# ECX - Eclipx Group



## System (12 April 2015)

Eclipx supplies, finances and manages vehicles on behalf of corporate customers and consumers in Australia and corporate and SME customers in New Zealand. As at 31 December 2014, Eclipx managed or financed over 78,000 vehicles across Australia and New Zealand under four primary brand names, "FleetPartners", "FleetPlus", "CarLoans.com.au" and "Fleet Choice".

http://eclipxgroup.com


----------



## Muschu (16 August 2017)

Anyone see any potential here... I've been holding but it's getting boring as does the chart maybe?


----------



## tinhat (8 August 2018)

Massive selloff yesterday. Over 10% of shares on issue dumped onto the market resulting in a 40% drop in price following an after close announcement by management on Monday arvo. That announcement revising full year earning expectations to 13-17% NPATA growth, down from the previous advice of 20-30% growth (ECX end of financial year is September apparently). Adjusted for the share dilution from the acquisition of Grays online, the outlook for earnings growth is flat over the next year or so.

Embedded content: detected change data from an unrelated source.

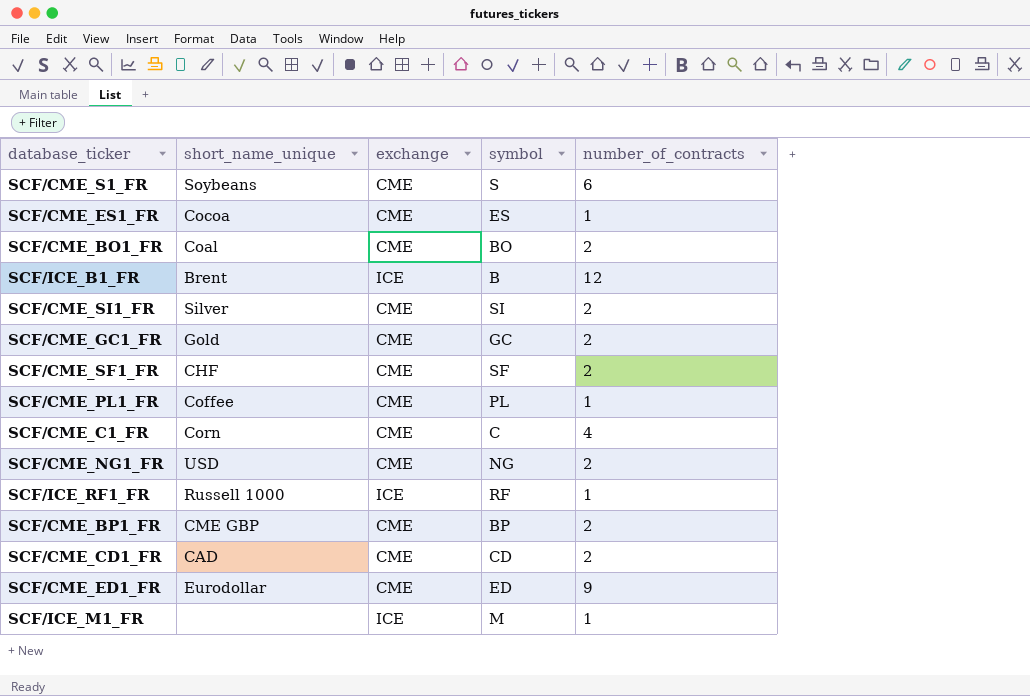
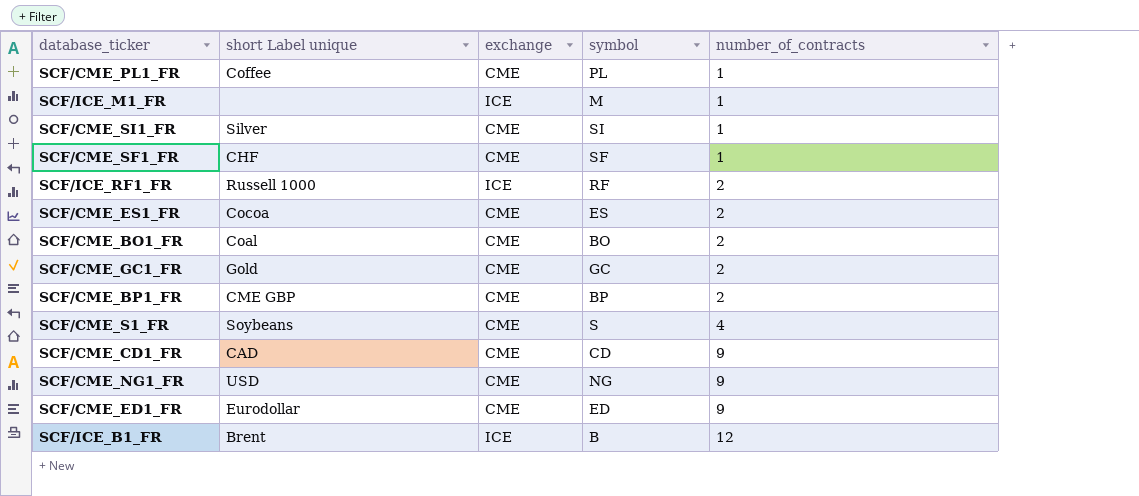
row order: none -> number_of_contracts ascending
column name: short_name_unique -> short Label unique
row SCF/CME_C1_FR: Corn | CME | C | 4 -> none
SCF/CME_SI1_FR | number_of_contracts: 2 -> 1
SCF/CME_SF1_FR | number_of_contracts: 2 -> 1
SCF/ICE_RF1_FR | number_of_contracts: 1 -> 2
SCF/CME_ES1_FR | number_of_contracts: 1 -> 2
SCF/CME_S1_FR | number_of_contracts: 6 -> 4
SCF/CME_CD1_FR | number_of_contracts: 2 -> 9
SCF/CME_NG1_FR | number_of_contracts: 2 -> 9

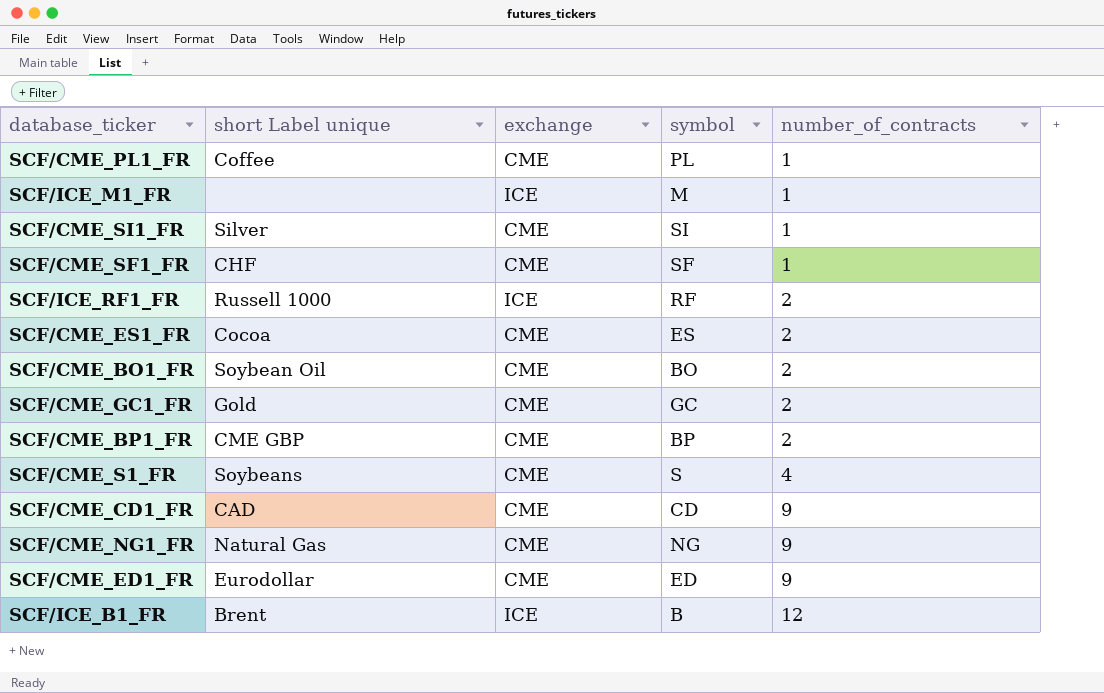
SCF/CME_BO1_FR | short Label unique: Coal -> Soybean Oil
SCF/CME_NG1_FR | short Label unique: USD -> Natural Gas

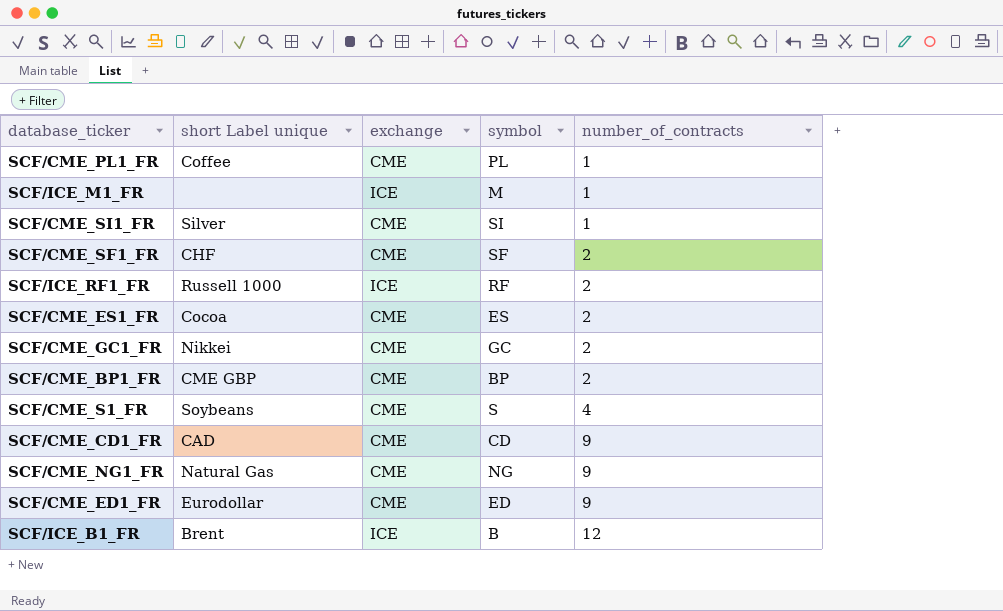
row SCF/CME_BO1_FR: Soybean Oil | CME | BO | 2 -> none
SCF/CME_SF1_FR | number_of_contracts: 1 -> 2
SCF/CME_GC1_FR | short Label unique: Gold -> Nikkei

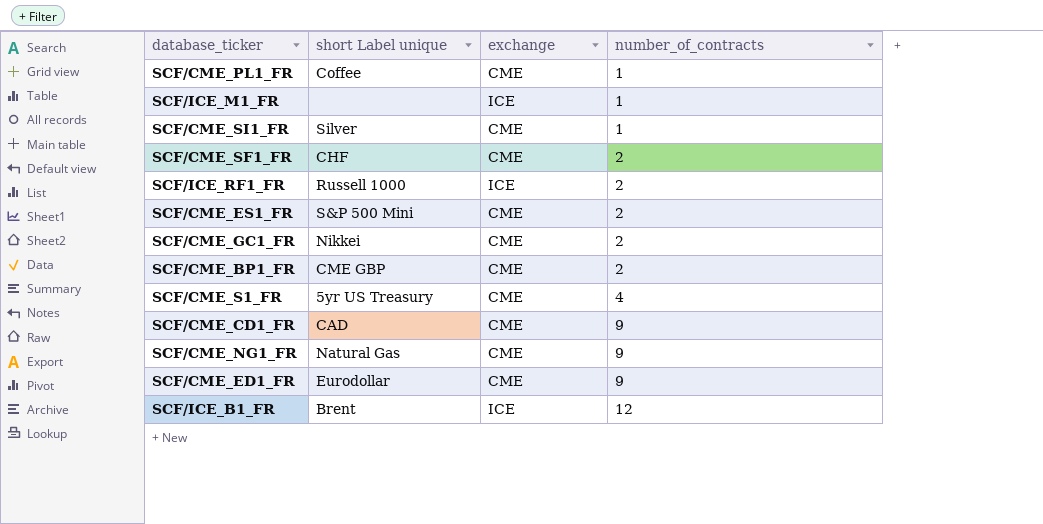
column symbol | position: 4 -> none
SCF/CME_ES1_FR | short Label unique: Cocoa -> S&P 500 Mini
SCF/CME_S1_FR | short Label unique: Soybeans -> 5yr US Treasury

The sell-off seems overdone though. I bought some shares yesterday. I think the dividend (current grossed up yield is >11%) is sustainable.


----------



## So_Cynical (9 August 2018)

Massive over reaction as evidenced by the 10% jump up today..


----------



## greggles (20 August 2018)

So_Cynical said:


> Massive over reaction as evidenced by the 10% jump up today..




Eclipx Group has bounced back strongly today after announcing that it has rejected an unsolicited, non-binding and indicative proposal from SG Fleet on Sunday, 19 August to acquire all of the shares in Eclipx by way of a scheme of arrangement.

From the announcement:


> The proposal (attached to this release) is highly conditional and includes significant commercial, due diligence and financing conditions.
> 
> The proposed consideration of $2.00 cash and 0.15 SG Fleet shares per Eclipx share, currently values Eclipx at $2.52 per share, a premium of 17.8% to Eclipx's last closing price of $2.14 on Friday, 17 August.
> 
> The Eclipx Board has considered the proposal and concluded that the terms, in particular the price, were inadequate and not in the best interests of shareholders. The Eclipx Board has therefore rejected the proposal. The Eclipx Board are committed to maximizing value for shareholders. The Board believes that the current share price does not reflect the long term value of the Eclipx Group, its underlying assets, its growth prospects and its operating leverage.




ECX climbed 35c following the announcement to finish the day at $2.49, up 16.36% from Friday's close.


----------



## barney (20 August 2018)

Makes the recent huge gap down and subsequent buying look just a tad dodgy  ….. 

There is no such thing as Insider Trading on the ASX of course


----------



## Miner (20 March 2019)

ECX lost a golden opportunity to be taken over by MMS and hide seek policy did not help the shareholders and management either. A big shock to market resulted into MMS withdrawal and the latest share performance . My sincere sympathy to those who have been loyal to this stock and could not dump earlier. Personally I bought on a big dump few weeks back and sold out when it recovered. But with today's total uncertain scenario I will not go near to that gambling.
As a total out of the blue and guess could MMS be aiming for SIQ to take over instead of ECX and consolidate ?
DNH MMS or ECX but do hold SIQ and this is not to ramp up.


----------



## tinhat (20 March 2019)

Miner said:


> ECX lost a golden opportunity to be taken over by MMS and hide seek policy did not help the shareholders and management either. A big shock to market resulted into MMS withdrawal and the latest share performance . My sincere sympathy to those who have been loyal to this stock and could not dump earlier. Personally I bought on a big dump few weeks back and sold out when it recovered. But with today's total uncertain scenario I will not go near to that gambling.
> As a total out of the blue and guess could MMS be aiming for SIQ to take over instead of ECX and consolidate ?
> DNH MMS or ECX but do hold SIQ and this is not to ramp up.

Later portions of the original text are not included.